Ridges 1336 are provided on the upper and lower surfaces of plate
1312 and may be angled rearwardly relative to the direction of
assembly. Such ridges may act as interference ridges which engage
with any adjacent vertebral structure such as to assist with the
securing of said assemble relative thereto. The rearward angling
will make the insertion easy but removal more difficult.
[0058] FIG. 16 shows a self-taping, self-drilling screw 740a
positioned in channel/portal 1333/1324 whilst screw 740b is shown
in channel/portal 1335/1323. Each screw 740 comprises an elongate
body 741 comprising a proximal end 743 and distal end 745. The
distal end 745 comprises a drill region 746 which is configured to
initiate drilling a whole into bone. The elongate body comprises a
taping region 747 which is configured to initiate taping into bone
and a threaded region 744 which is configured to screw into bone. A
driver 742 is defined in the proximal end 743 of the screws 740.

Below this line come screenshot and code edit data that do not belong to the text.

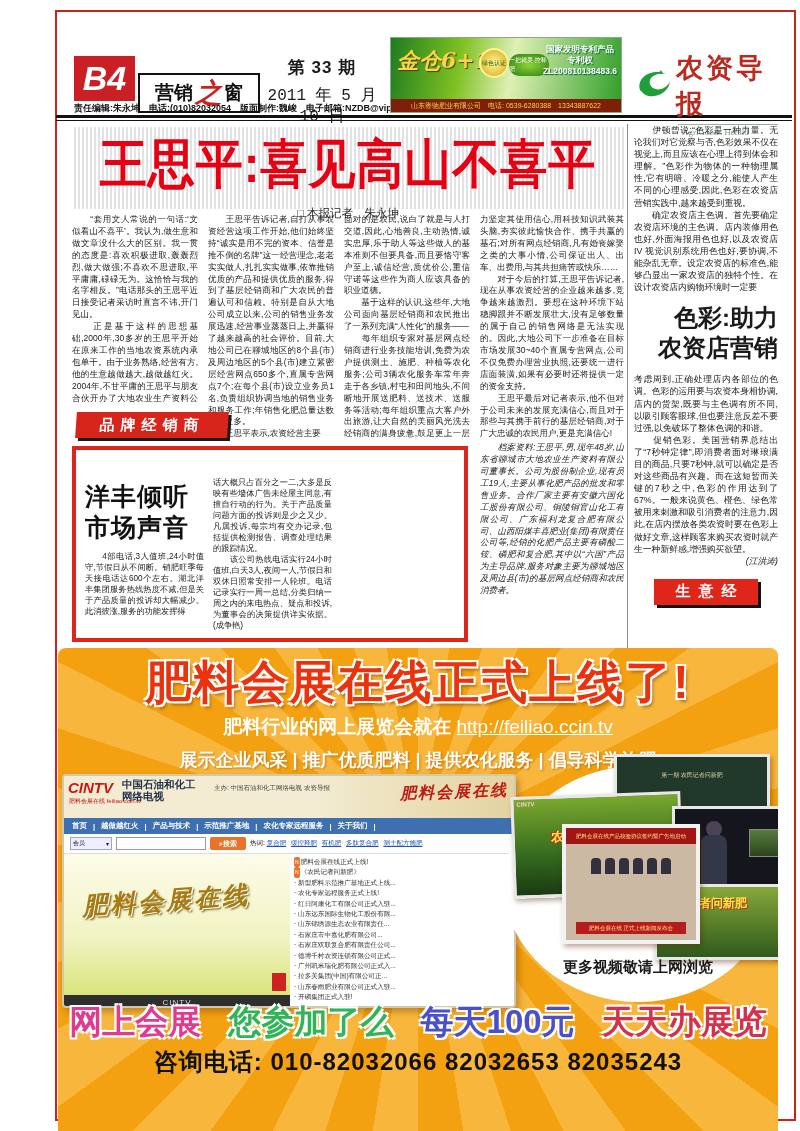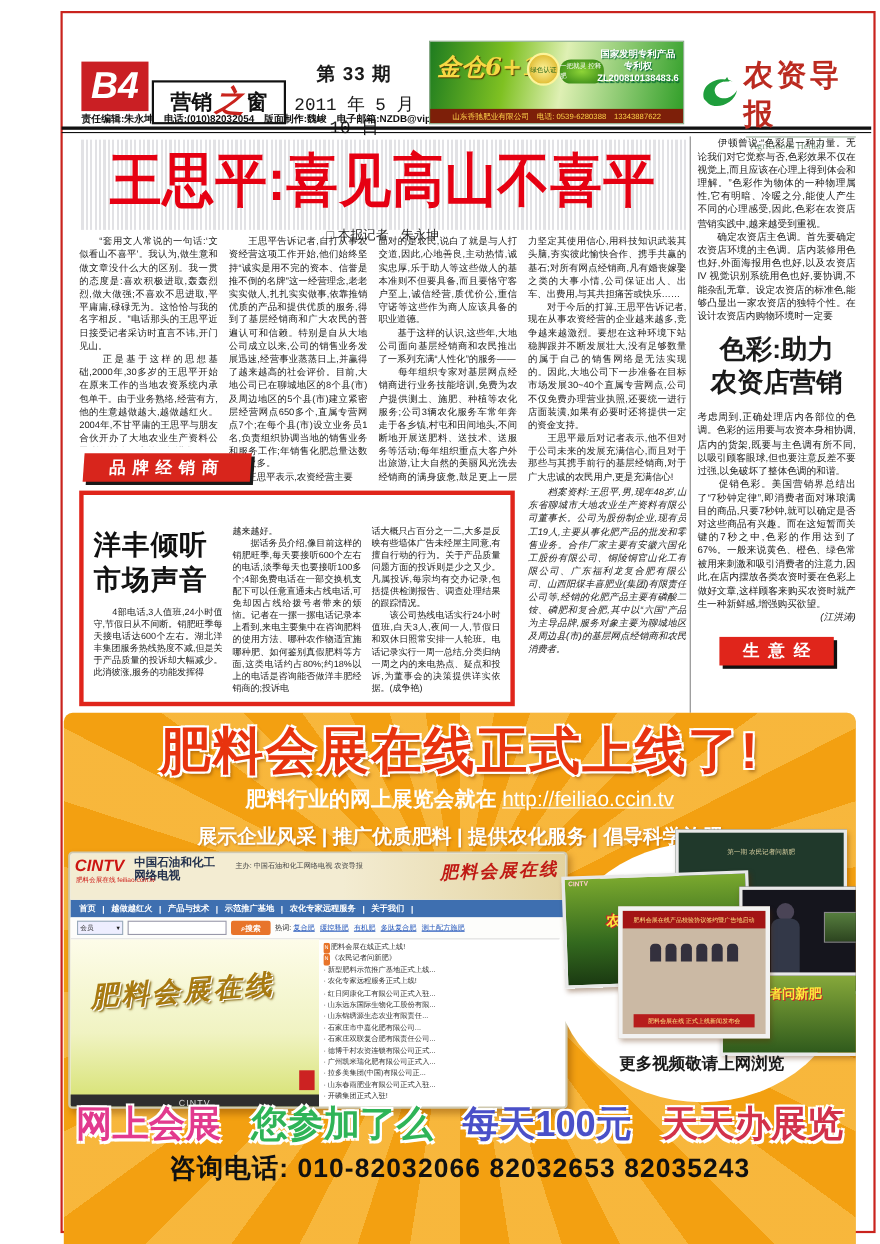"色彩:助力" .rcol .ct { text-align: center -> right }
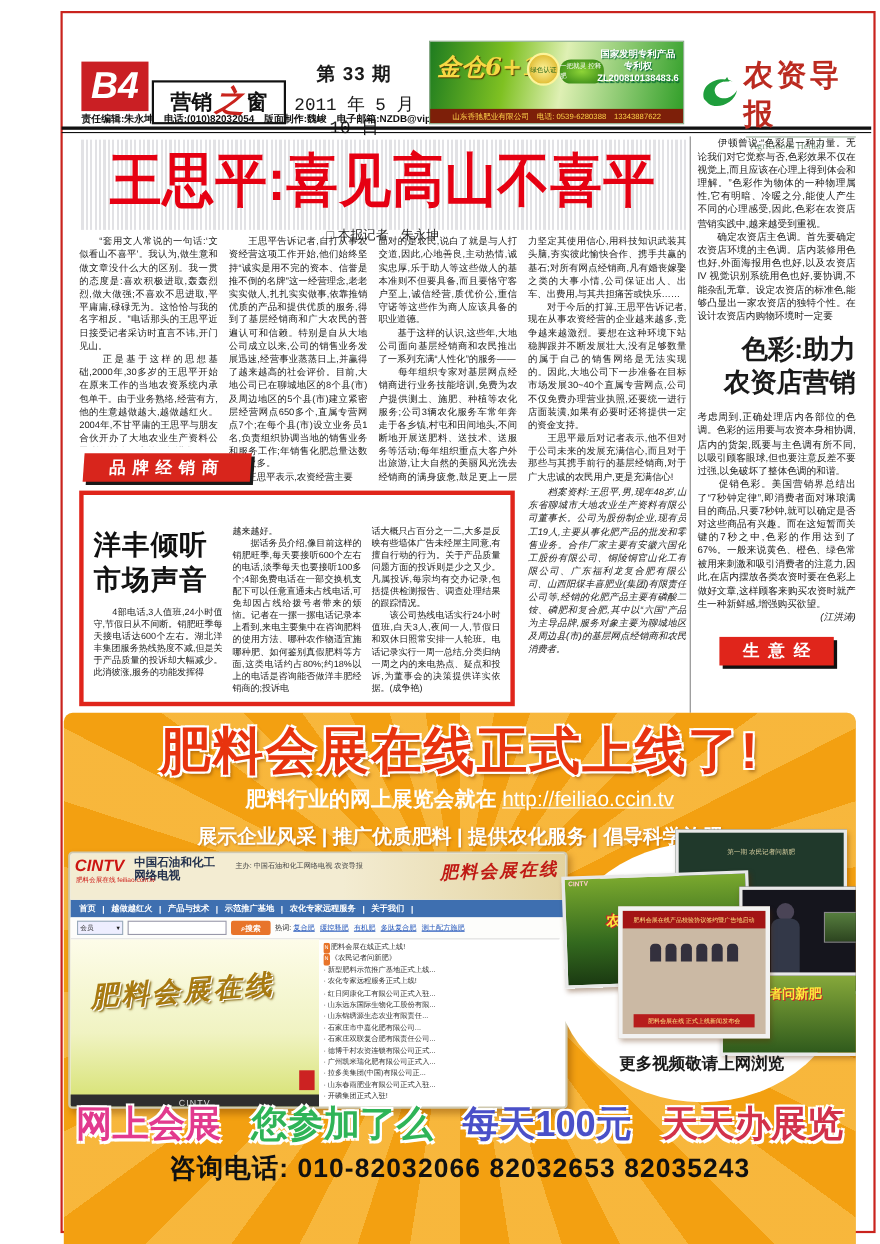"越来越好。" div.bc { html: <div>越来越好。 据话务员介绍,像目前这样的销肥旺季,每天要接听600个左右的电话,淡季每天也要接听100多个;4部免费电话在一部交换机支配下可以任意直通未占线电话,可免却因占线给拨号者带来的烦恼。记者在一摞一摞电话记录本上看到,来电主要集中在咨询肥料的使用方法、哪种农作物适宜施哪种肥、如何鉴别真假肥料等方面,这类电话约占80%;约18%以上的电话是咨询能否做洋丰肥经销商的;投诉电</div> -> none }
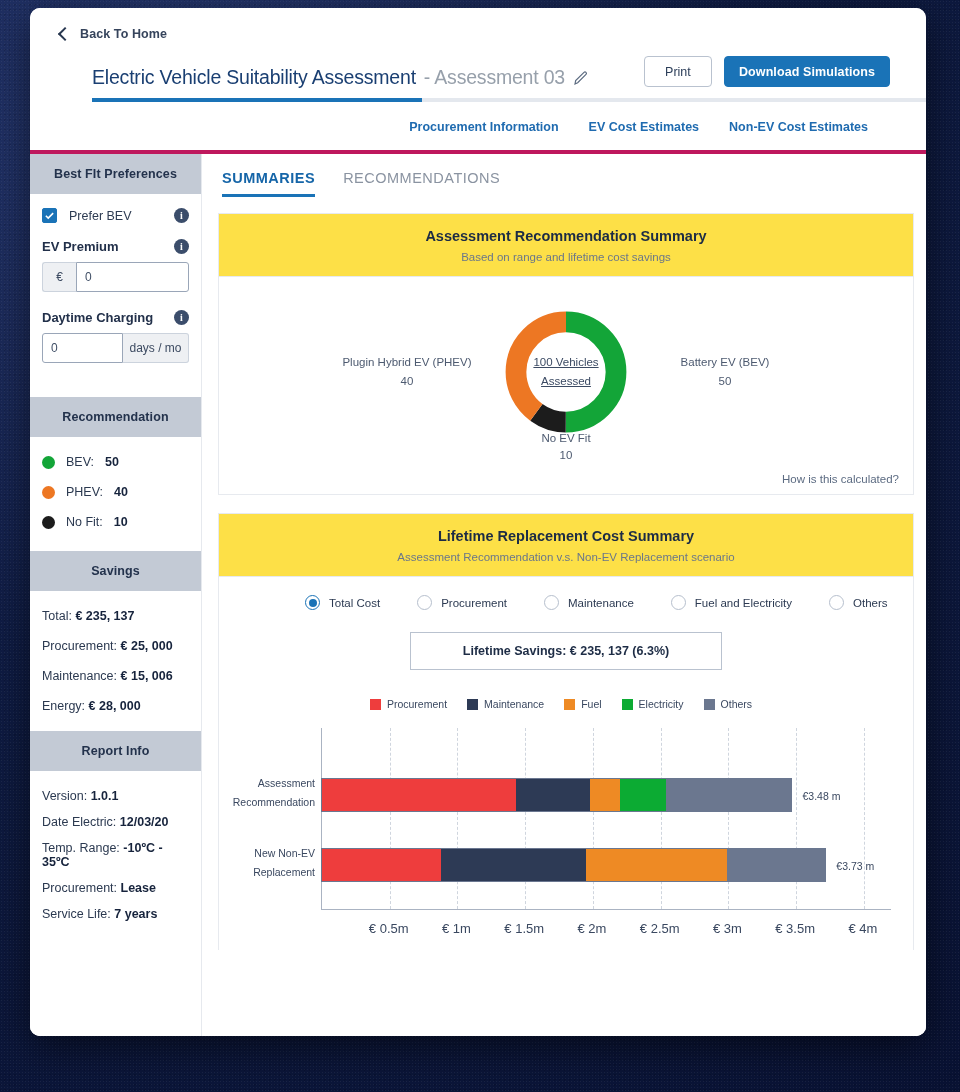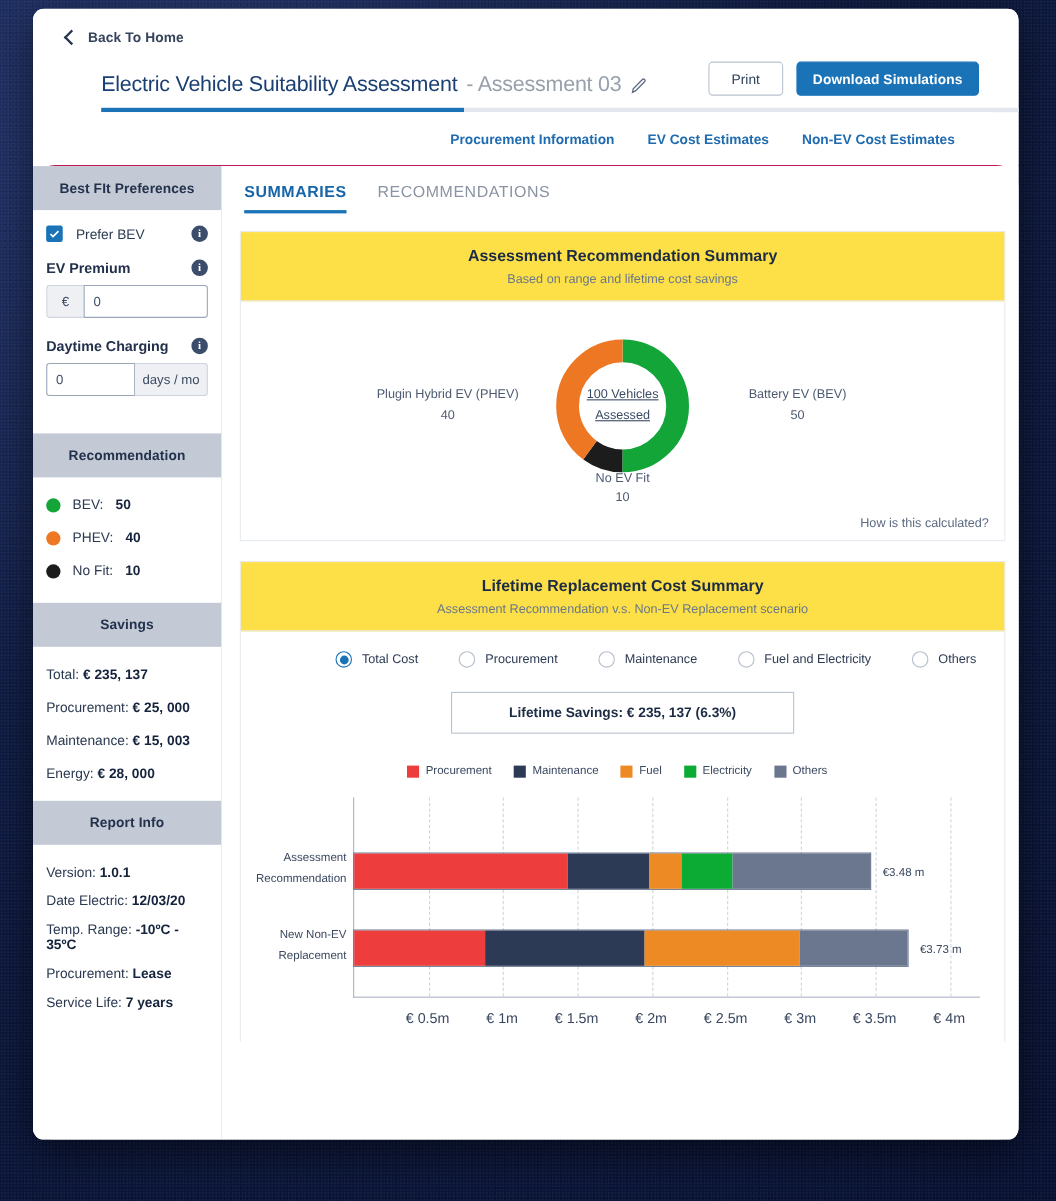"Best FIt Preferences" #body { border-radius: 20px -> none; border-top: 1px solid #be185d -> 4px solid #be185d }
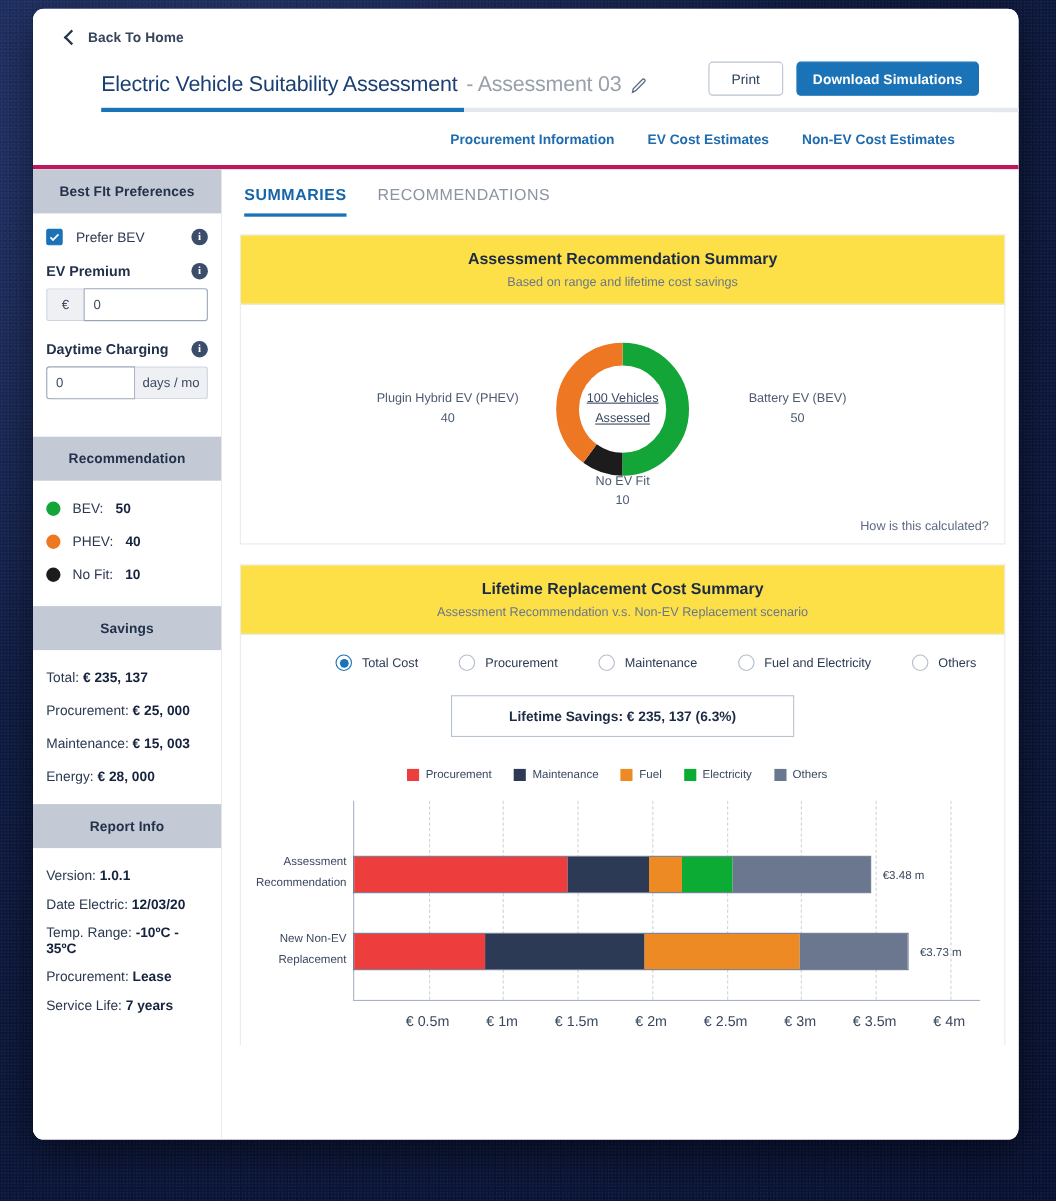"€ 15, 003" b { text: 003 -> 006 }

The driver may take many suitable forms. Driver 742 is configured
as a hex drive. FIG. 16 also shows shiftable locking components
1351, 1352, which serve to prevent backing out of screws 740. The
shiftable locking components 1351, 1352 are shown in a closed state
and are fixed to the plate component 1312 proximate to the channels
1333, 1335 such that they may be pivoted or otherwise shifted to
cover the opening of the channels 1333, 1335, i.e., a closed
state.
[0059] FIG. 18 shows the implant 1310 secured to a superior 1372
and inferior 1374 vertebral body. The driver head 742 of screw 740a
is shown which has been turned to cause the screw 740 to penetrate
the verterbral body 1372. FIG. 19 shows a see through perspective
view of the implant 1310. The implant 1310 is secured to the
superior vertebral body 1372 by screw 740a and secured to the
inferior vertebral body 1374 by screw 740b.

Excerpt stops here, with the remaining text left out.